Adipose tissue dysfunction is characterized by an imbalance between proinflammatory and anti-inflammatory adipokine activity, which is associated with chronic low-grade inflammation, hypoxia, and increased oxidative stress. Adipose tissue dysfunction is the crucial mechanism leading to the development of obesity-related metabolic disturbances, such as insulin resistance, hypertension, and dyslipidemia [
36,
37]. Leptin is considered one of the main factors responsible for the impact of excessive body weight on the function of the hypothalamic–pituitary–thyroid axis [
38]. It was found that leptin increases the synthesis of thyrotropin-releasing hormone (TRH). The mechanisms explaining this phenomenon include, among others, activation of the STAT3 transcription factor [
39] and activation of the synthesis of α-melanocyte stimulating hormone (α-MSH) [
40]. However, according to the results presented by Adamczewska et al., among obese children with idiopathic short stature, there was no significant relationship between the leptin serum concentration and the TSH serum concentration, which shows that pathophysiological phenomena related to the functioning of the hypothalamic–pituitary–thyroid axis in patients with excessive bodyweight are not yet fully understood, and further research is necessary [
41].
Strengths and Limitations of the Study
The presented study has some limitations. First of all, due to the nature of the study (cross-sectional), conclusions can only be drawn about the existence of certain relationships at a specific point in time. However, no conclusions can be drawn about possible cause-and-effect relationships. Another disadvantage is the relatively small study group, so it would be worth repeating the study for a larger population. Due to the small numbers, underweight people were not included in the variance analysis according to the BMI categories. Moreover, in the case of a larger number of people with MetS, additional analyses could be performed according to the constellation of MetS components present in specific people, because the population of people with MetS is not homogeneous. Another limitation is the lack of antibody tests used in the diagnosis of thyroid diseases, because it cannot be ruled out that the presence of antibodies, even without clinically evident thyroid disease, may influence the described relationships.
This study also has some strengths. The most significant strength of our study is the simultaneous consideration of TV, the biochemical assessments of thyroid function (TSH, FT3, and FT4 simultaneously), anthropometric measurements, and BCAs. All data were collected from the patients during their hospitalization, which means that the information about the patients came from current assessments and was not based on interview data. There were also very few missing data in the collected material, which is important considering the retrospective nature of the study.
5. Conclusions
Our results show that among euthyroid people, patients with MetS are characterized by a larger TV compared to that of people without MetS, and overweight and obese people are characterized by significantly higher values of TV and a significantly lower TSH serum concentration compared to underweight and normal-weight people. Moreover, among euthyroid people, there are significant correlations between the TV and the serum FT3 concentration, as well as some parameters of BCAs.
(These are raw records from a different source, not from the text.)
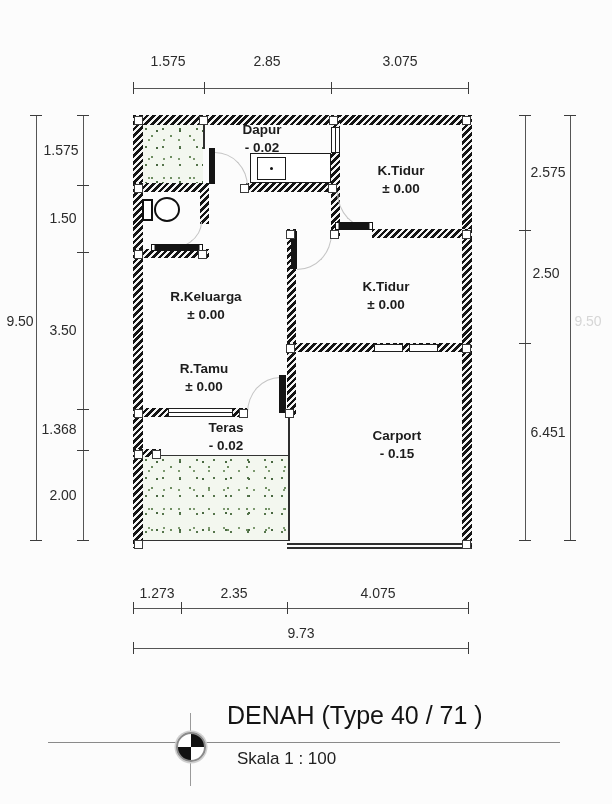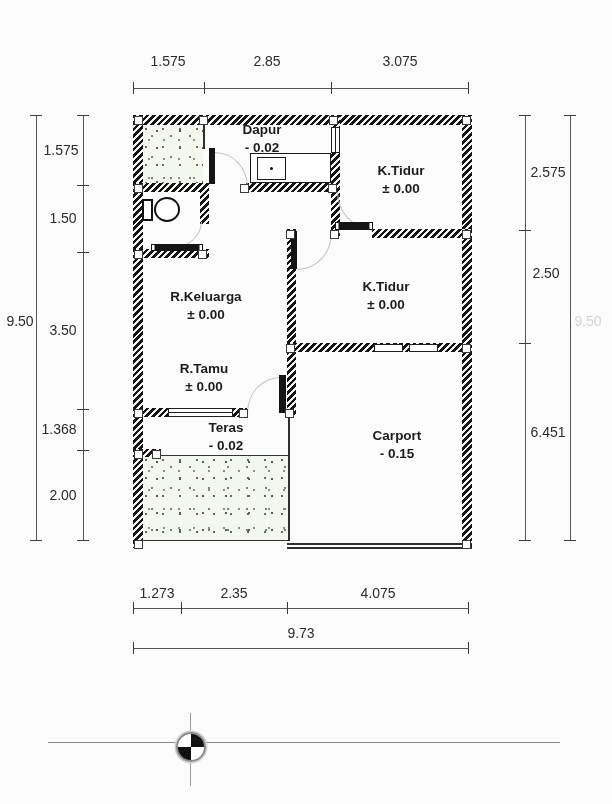"DENAH (Type 40 / 71" div.plan-title { html: none -> <div>DENAH (Type 40 / 71 )</div> }
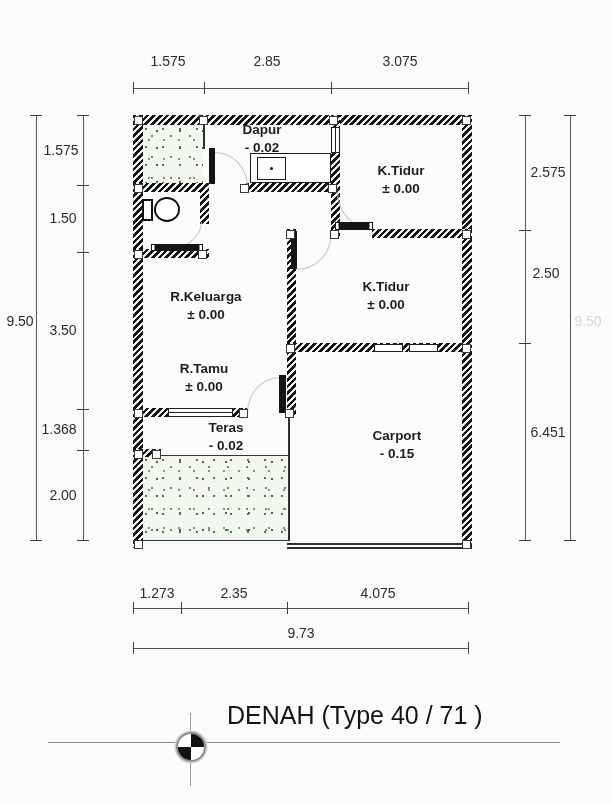"Skala 1 : 100" div.plan-scale { html: none -> <div>Skala 1 : 100</div> }
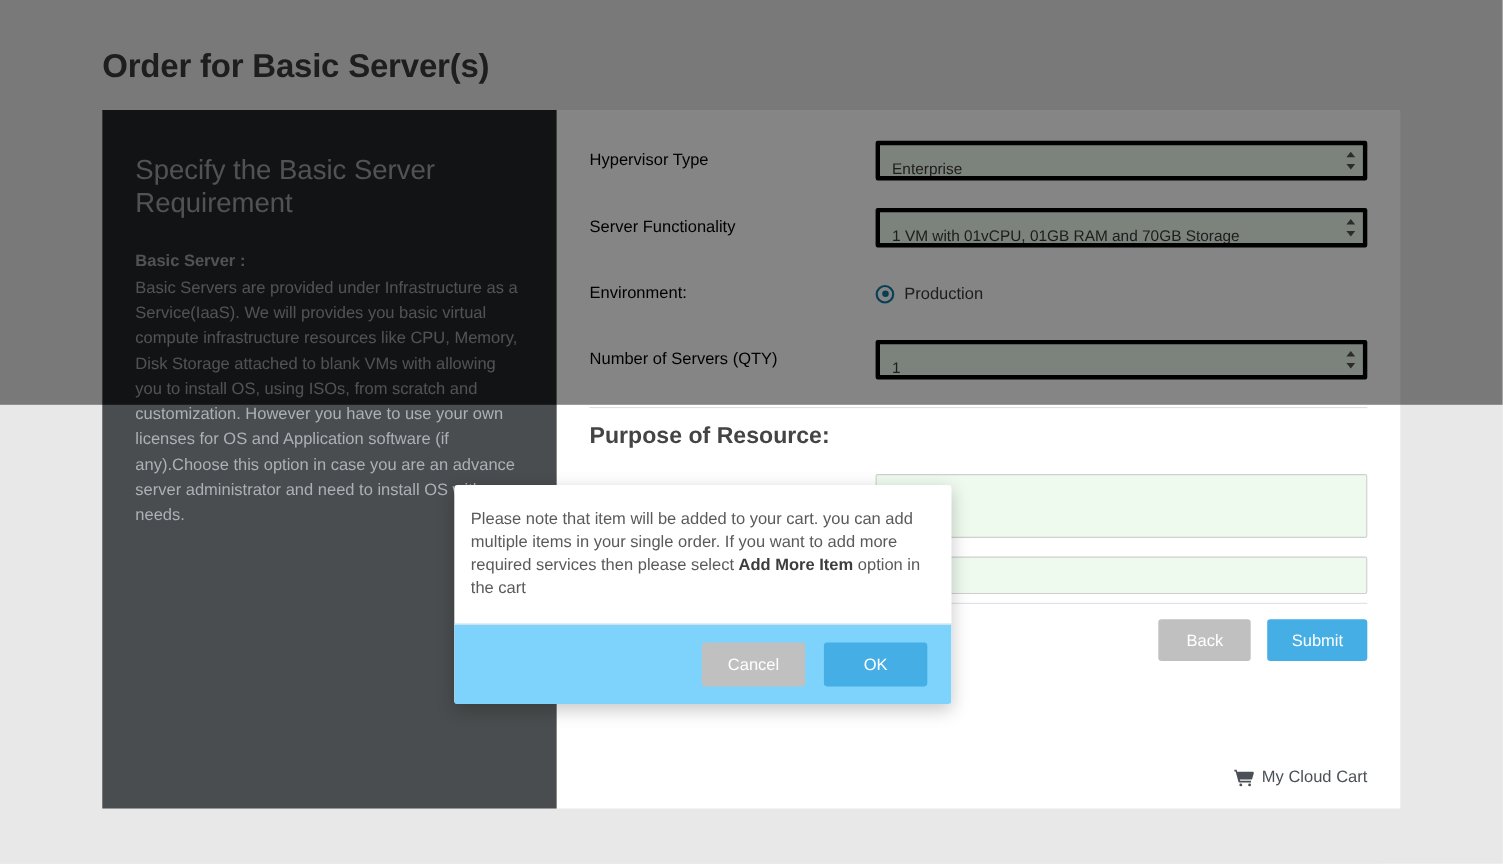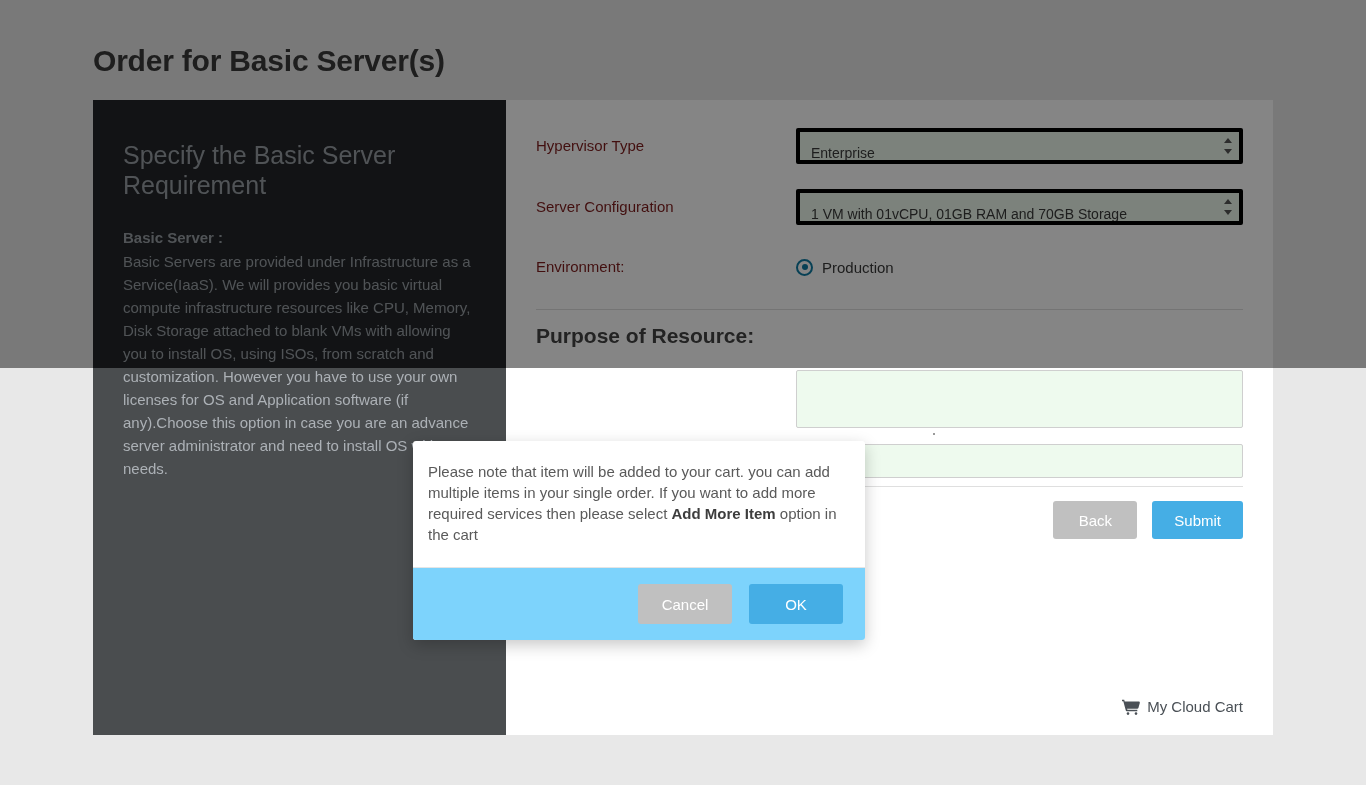"Hypervisor Type" .form-label { color: #7f1d1d -> #000000 }
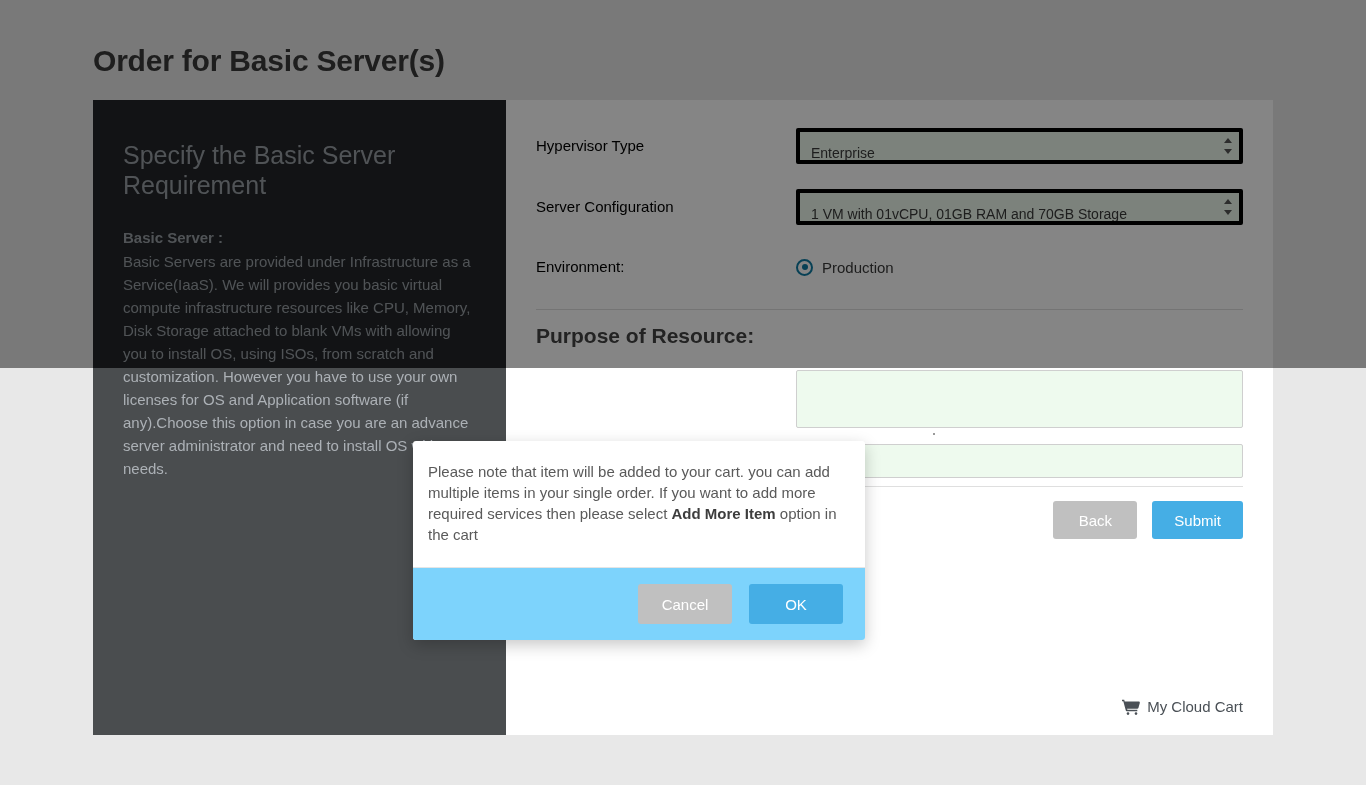"Server Configuration" div.form-label { text: Configuration -> Functionality }
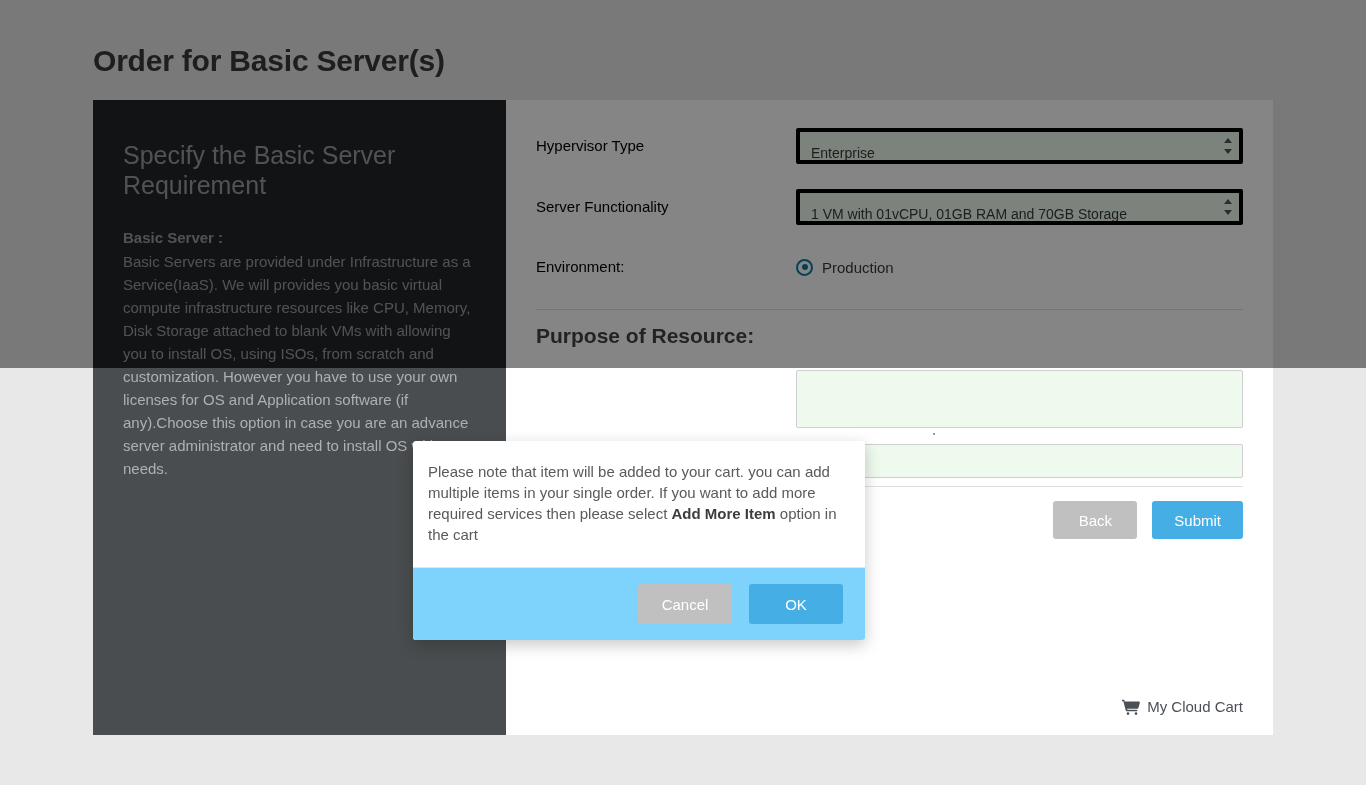"Number of Servers (QTY)" div.form-row { html: none -> <div> <div>Number of Servers (QTY)</div> <div> <select> <option>1</option> </select> <span> <i></i> <i></i> </span> </div> </div> }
In the available literature, significantly high variability can be observed in the conclusions drawn from similar studies conducted so far, which may be related to the differences in the inclusion criteria for individual studies. Moreover, the analyzed differences in the values of thyroid morphology and function parameters, although statistically significant, are often so small that they may be disturbed by some small random variability in the examined parameters.
Further prospective studies are necessary to determine the cause-and-effect relationships between thyroid morphology and thyroid function parameters, metabolic health, and BCAs. Moreover, further research is necessary to better understand the pathophysiological mechanisms leading to the interrelationships between body weight and composition, the presence of features of metabolic syndrome, and the morphology and function of the thyroid gland.